April 1st, 1848 (Saturday)

April 1, 2010

I never remember so wet and mild a March; – scarcely any cold wind. The spring wonderfully forward; trees coming into leaf; – potatoes in the garden above ground. To-day is a most glorious day; all sun, with scarcely a cloud to be seen, – extremely hot. I suppose we can scarcely hope to have entirely escaped North-Easters. As yet one is quite able to enter into the descriptions of spring by the poets, which for 20 years has appeared to me to be mere poetical license. I hope the fine weather may last till Thursday next, when we hope (DV) to have the organ safely housed at Radley. By the way, the heat is so great, that it extracts a most copious odour of coal tar from the felting, which is between the slates and boarding of the roof. The Chapel smells more like a ship than anything else. I do not mind it much myself, but it may be very offensive to others. However, people say it is a wholesome smell; and also, that it will not last long. I apprehend it will be only when the sun shines strong from the south that we shall be annoyed.
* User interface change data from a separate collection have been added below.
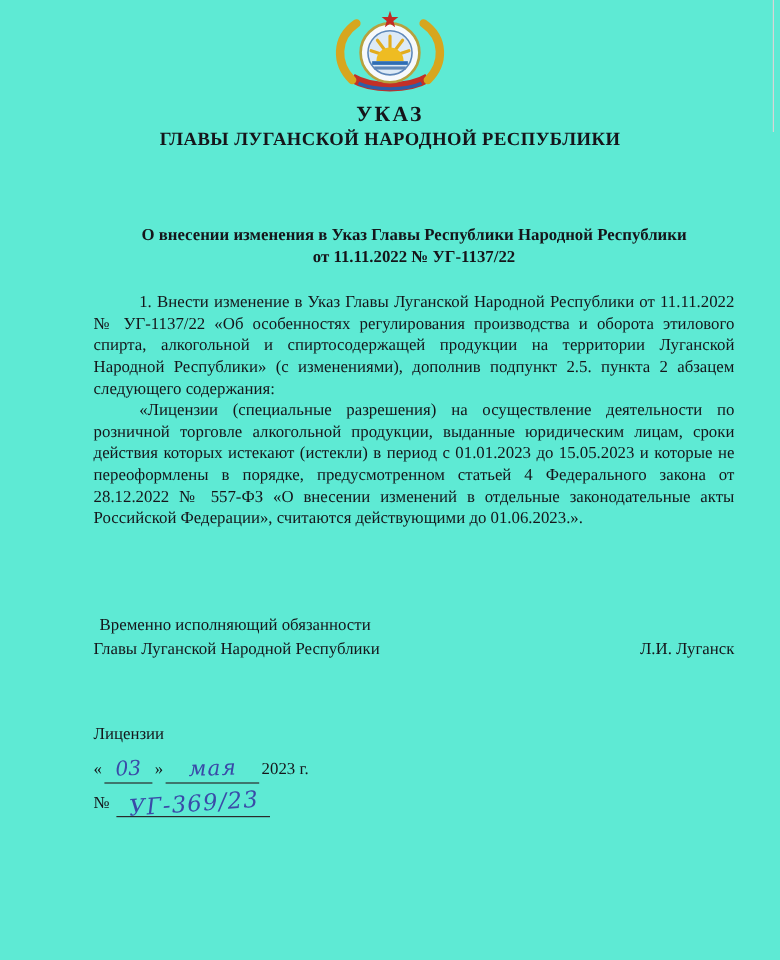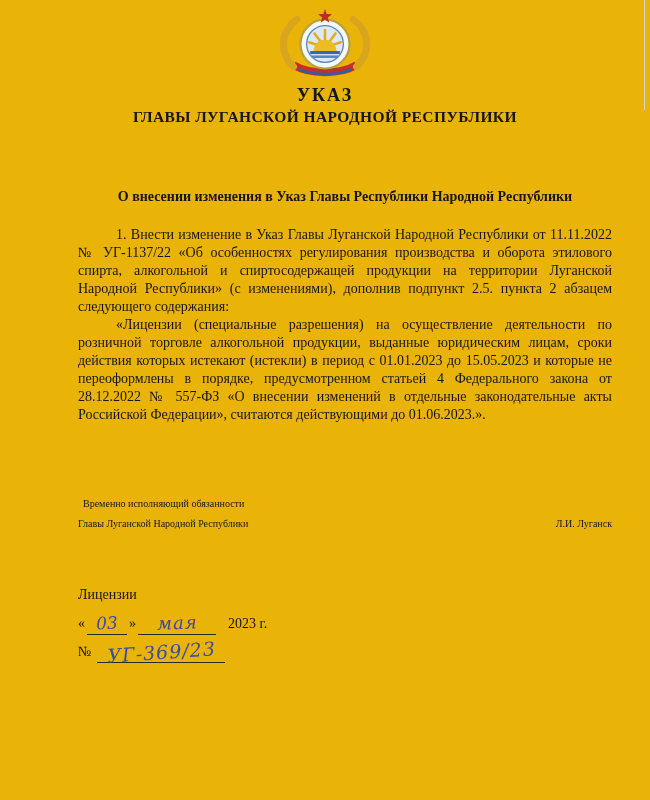--- a/index.html
+++ b/index.html
@@ -1,17 +1,17 @@
 <!DOCTYPE html>
 <html><head>
 <meta charset="utf-8">
 <style>
   html,body{margin:0;padding:0;background:#e8e8e8;}
   .page{
-    width:650px;height:800px;background:#eab308;position:relative;
+    width:650px;height:800px;background:#5eead4;position:relative;
     margin:0 auto;overflow:hidden;color:#15151a;
     font-family:"Liberation Serif", serif;
     box-shadow:0 0 4px rgba(0,0,0,.25);
   }
   .emblem-wrap{display:flex;justify-content:center;padding-top:9px;}
   .doc-type{
     text-align:center;font-weight:bold;font-size:18px;
     letter-spacing:2px;margin-top:6px;
   }
   .issuer{
@@ -19,21 +19,21 @@
     letter-spacing:.4px;margin-top:2px;
   }
   .content{margin:0 38px 0 78px;}
   .title{
     text-align:center;font-weight:bold;font-size:14px;
     line-height:18px;margin-top:62px;
   }
   .body{margin-top:20px;font-size:14px;line-height:18px;text-align:justify;}
   .body p{margin:0;text-indent:38px;}
   .sig{
-    margin-top:70px;font-size:10px;line-height:20px;
+    margin-top:70px;font-size:14px;line-height:20px;
     display:flex;justify-content:space-between;align-items:flex-end;
   }
   .sig .pos-line1{padding-left:5px;}
   .sig-name{white-space:nowrap;padding-bottom:0;}
   .footer{margin-top:50px;font-size:14px;line-height:22px;}
   .date-line{margin-top:4px;display:flex;align-items:flex-end;gap:2px;}
   .num-line{margin-top:2px;display:flex;align-items:flex-end;gap:6px;}
   .blank{
     display:inline-block;border-bottom:1px solid #2a2a2a;
     text-align:center;position:relative;
@@ -45,21 +45,21 @@
     font-style:italic;color:#3a4aa8;
     font-family:"DejaVu Serif", serif;
     display:inline-block;
   }
   .hand-day{font-size:17px;transform:rotate(-3deg) translateY(2px);}
   .hand-month{font-size:18px;letter-spacing:1px;transform:rotate(-2deg) translateY(2px);}
   .hand-num{
     font-size:19px;letter-spacing:1px;white-space:nowrap;
     transform:rotate(-4deg) translateY(4px);
   }
-  .printed-year{margin-left:10px;}
+  .printed-year{}
   .scan-edge{
     position:absolute;top:0;right:5px;width:1px;height:110px;
     background:#d6d6d6;
   }
 </style>
 </head>
 <body>
 
 <div class="page">
   <div class="scan-edge"></div>
@@ -86,20 +86,21 @@
     </svg>
   </div>
 
   <div class="doc-type">УКАЗ</div>
   <div class="issuer">ГЛАВЫ ЛУГАНСКОЙ НАРОДНОЙ РЕСПУБЛИКИ</div>
 
   <div class="content">
 
     <div class="title">
       <div>О внесении изменения в Указ Главы Республики Народной Республики</div>
+      <div>от 11.11.2022 № УГ-1137/22</div>
     </div>
 
     <div class="body">
       <p>1. Внести изменение в Указ Главы Луганской Народной Республики от 11.11.2022 № УГ-1137/22 «Об особенностях регулирования производства и оборота этилового спирта, алкогольной и спиртосодержащей продукции на территории Луганской Народной Республики» (с изменениями), дополнив подпункт 2.5. пункта 2 абзацем следующего содержания:</p>
       <p>«Лицензии (специальные разрешения) на осуществление деятельности по розничной торговле алкогольной продукции, выданные юридическим лицам, сроки действия которых истекают (истекли) в период с 01.01.2023 до 15.05.2023 и которые не переоформлены в порядке, предусмотренном статьей 4 Федерального закона от 28.12.2022 № 557-ФЗ «О внесении изменений в отдельные законодательные акты Российской Федерации», считаются действующими до 01.06.2023.».</p>
     </div>
 
     <div class="sig">
       <div>
         <div class="pos-line1">Временно исполняющий обязанности</div>

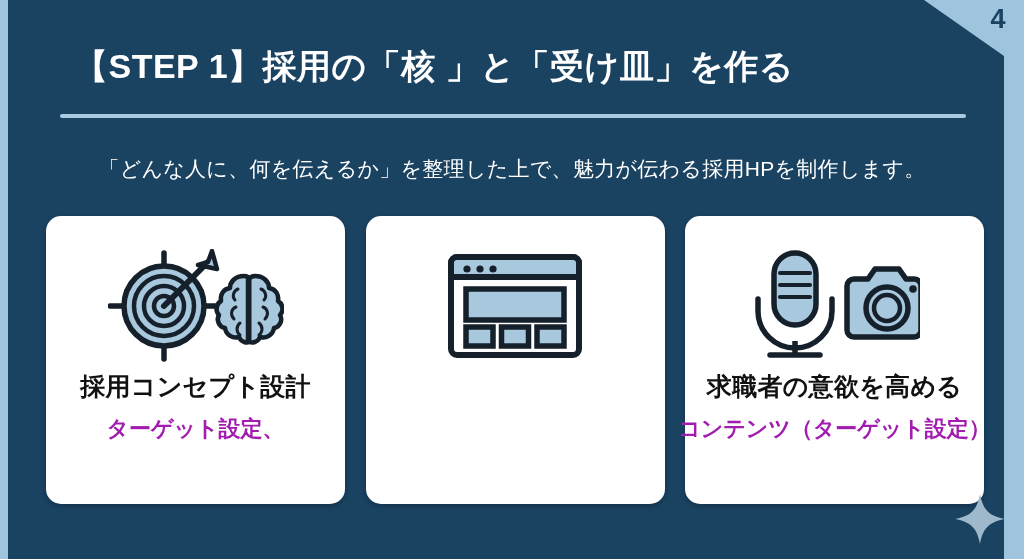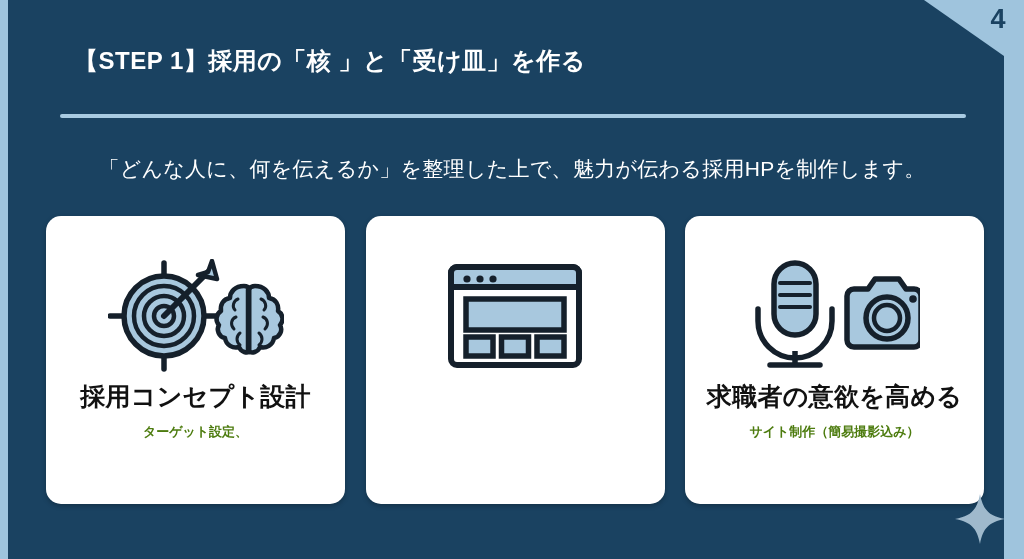--- a/index.html
+++ b/index.html
@@ -43,21 +43,21 @@
     font-weight: 700;
     color: #1a4261;
     letter-spacing: 0.5px;
     line-height: 1;
   }
 
   #title {
     position: absolute;
     left: 74px;
     top: 48px;
-    font-size: 24px;
+    font-size: 34px;
     font-weight: 700;
     color: #ffffff;
     letter-spacing: 0.5px;
     line-height: 1.1;
     white-space: nowrap;
   }
 
   #title-rule {
     position: absolute;
     left: 60px;
@@ -94,21 +94,21 @@
   .card {
     width: 299px;
     height: 288px;
     background: #ffffff;
     border-radius: 15px;
     box-shadow: 0 2px 5px rgba(0,0,0,0.25);
     box-sizing: border-box;
     display: flex;
     flex-direction: column;
     align-items: center;
-    padding-top: 40px;
+    padding-top: 30px;
   }
 
   .card-icon {
     height: 120px;
     display: flex;
     align-items: center;
     justify-content: center;
   }
 
   .card-title {
@@ -117,23 +117,23 @@
     font-weight: 700;
     color: #111111;
     letter-spacing: 0.3px;
     line-height: 1.15;
     text-align: center;
     white-space: nowrap;
   }
 
   .card-desc {
     margin-top: 12px;
-    font-size: 13px;
-    font-weight: 700;
-    color: #4d7c0f;
+    font-size: 22px;
+    font-weight: 700;
+    color: #a21caf;
     line-height: 1.45;
     text-align: center;
   }
   .card-desc .line { display: block; white-space: nowrap; }
 
   
   #sparkle {
     position: absolute;
     right: 18px;
     bottom: 14px;
@@ -225,21 +225,21 @@
           <g>
             <path d="M104 30 h14 l7 -10 h24 l7 10 h8 a7 7 0 0 1 7 7 v44 a7 7 0 0 1 -7 7 h-60 a7 7 0 0 1 -7 -7 V37 a7 7 0 0 1 7 -7 Z" fill="#a8c8de" stroke="#15202b" stroke-width="5.5" stroke-linejoin="round"></path>
             <circle cx="137" cy="59" r="21" fill="#a8c8de" stroke="#15202b" stroke-width="5.5"></circle>
             <circle cx="137" cy="59" r="13" fill="#a8c8de" stroke="#15202b" stroke-width="4.5"></circle>
             <circle cx="163" cy="40" r="3.8" fill="#15202b"></circle>
           </g>
         </svg>
       </div>
       <div class="card-title">求職者の意欲を高める</div>
       <div class="card-desc">
-        <span class="line">サイト制作（簡易撮影込み）</span>
+        <span class="line">コンテンツ（ターゲット設定）</span>
       </div>
     </div>
 
   </div>
 
   <svg id="sparkle" viewBox="0 0 52 52">
     <path d="M26 1 C29 17 35 23 51 26 C35 29 29 35 26 51 C23 35 17 29 1 26 C17 23 23 17 26 1 Z" fill="#9fb9cc"></path>
   </svg>
 
 </div>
Sewell came out with Messrs Low, Savory and Hoskyns of Balliol. The last has been mentioned as a desirable person for a fellow, and I had a very strong recommendation from Hobhouse this morning in his favour. He seems a very gentlemanly person, but as he would be of use only in the lower classes, I do not think we want him much at present. We stand in much more need of a mathematician or a clergyman.
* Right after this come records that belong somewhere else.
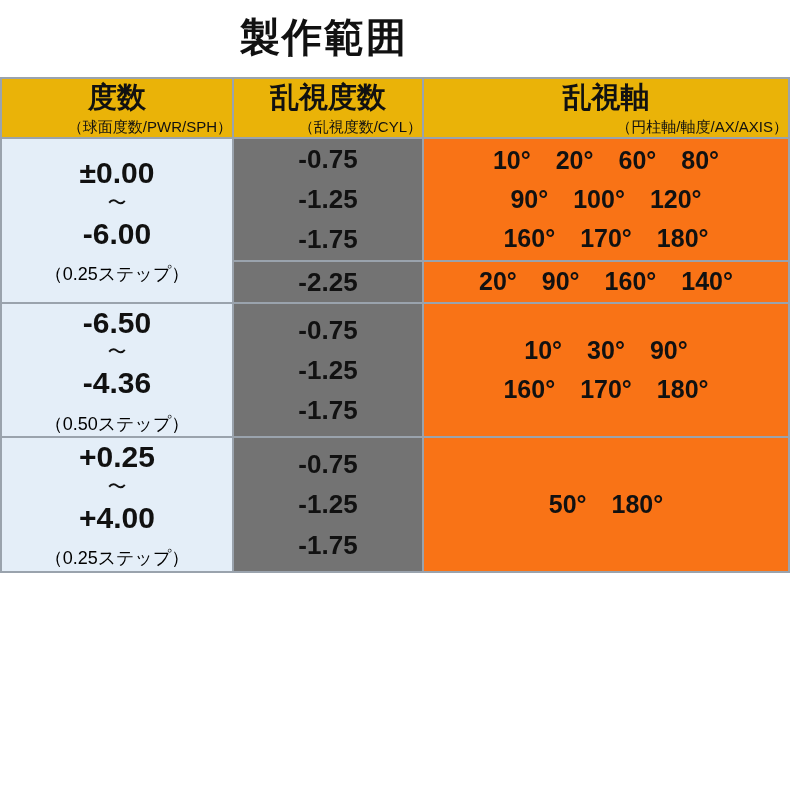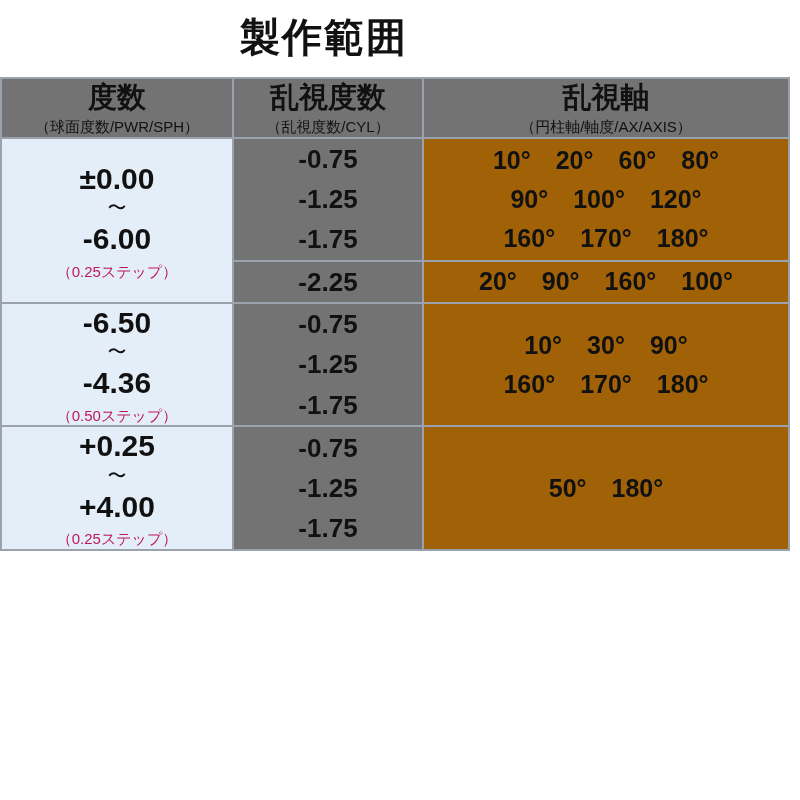--- a/index.html
+++ b/index.html
@@ -40,37 +40,38 @@
     border: 2px solid #9aa3ad;
     text-align: center;
     vertical-align: middle;
     padding: 0;
   }
   .col-a { width: 232px; }
   .col-b { width: 190px; }
   .col-c { width: 366px; }
 
   thead th {
-    background: #737373;
+    background: #eab308;
     padding: 10px 4px 12px 4px;
   }
   .head-main {
     font-size: 29px;
     font-weight: bold;
     line-height: 1.25;
     color: #111111;
     display: block;
   }
   .head-sub {
     font-size: 15px;
     font-weight: normal;
     line-height: 1.3;
     color: #111111;
     display: block;
     margin-top: 2px;
+    text-align: right;
   }
 
   td.power-cell {
     background: #e4eef8;
     padding: 10px 4px;
   }
   .pw-main {
     font-size: 30px;
     font-weight: bold;
     line-height: 1.25;
@@ -78,41 +79,41 @@
     color: #111111;
   }
   .pw-tilde {
     font-size: 19px;
     line-height: 1.1;
     display: block;
     color: #111111;
     margin: 1px 0 1px 0;
   }
   .pw-step {
-    font-size: 15px;
+    font-size: 18px;
     line-height: 1.3;
     display: block;
-    color: #be185d;
-    margin-top: 4px;
+    color: #000000;
+    margin-top: 11px;
   }
 
   td.cyl-cell {
     background: #737373;
     padding: 9px 4px;
   }
   .cyl-line {
     font-size: 26px;
     font-weight: bold;
     line-height: 1.55;
     display: block;
     color: #111111;
   }
 
   td.axis-cell {
-    background: #a16207;
+    background: #f97316;
     padding: 9px 6px;
   }
   .axis-line {
     font-size: 25px;
     font-weight: bold;
     line-height: 1.55;
     display: block;
     color: #111111;
     white-space: pre;
   }
@@ -165,21 +166,21 @@
           <span class="axis-line">90°　100°　120°</span>
           <span class="axis-line">160°　170°　180°</span>
         </td>
       </tr>
 
       <tr>
         <td class="cyl-cell">
           <span class="cyl-line">-2.25</span>
         </td>
         <td class="axis-cell">
-          <span class="axis-line">20°　90°　160°　100°</span>
+          <span class="axis-line">20°　90°　160°　140°</span>
         </td>
       </tr>
 
       <tr>
         <td class="power-cell">
           <span class="pw-main">-6.50</span>
           <span class="pw-tilde">〜</span>
           <span class="pw-main">-4.36</span>
           <span class="pw-step">（0.50ステップ）</span>
         </td>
Sewell has seen a favourable notice of us in the Christian remembrancer, – a very high Church periodical. How very comfortable that the feeling towards us is so generally good. As yet Fraser is the only exception.

The servitors went with Monk into the Chapel after dusk, and sang. I was not there, but the music sounded beautiful. There is abundant resonance, and yet not too much of echo-like effect. I know not how many persons it will take to injure it. Gowns are terrible absorbents of sound.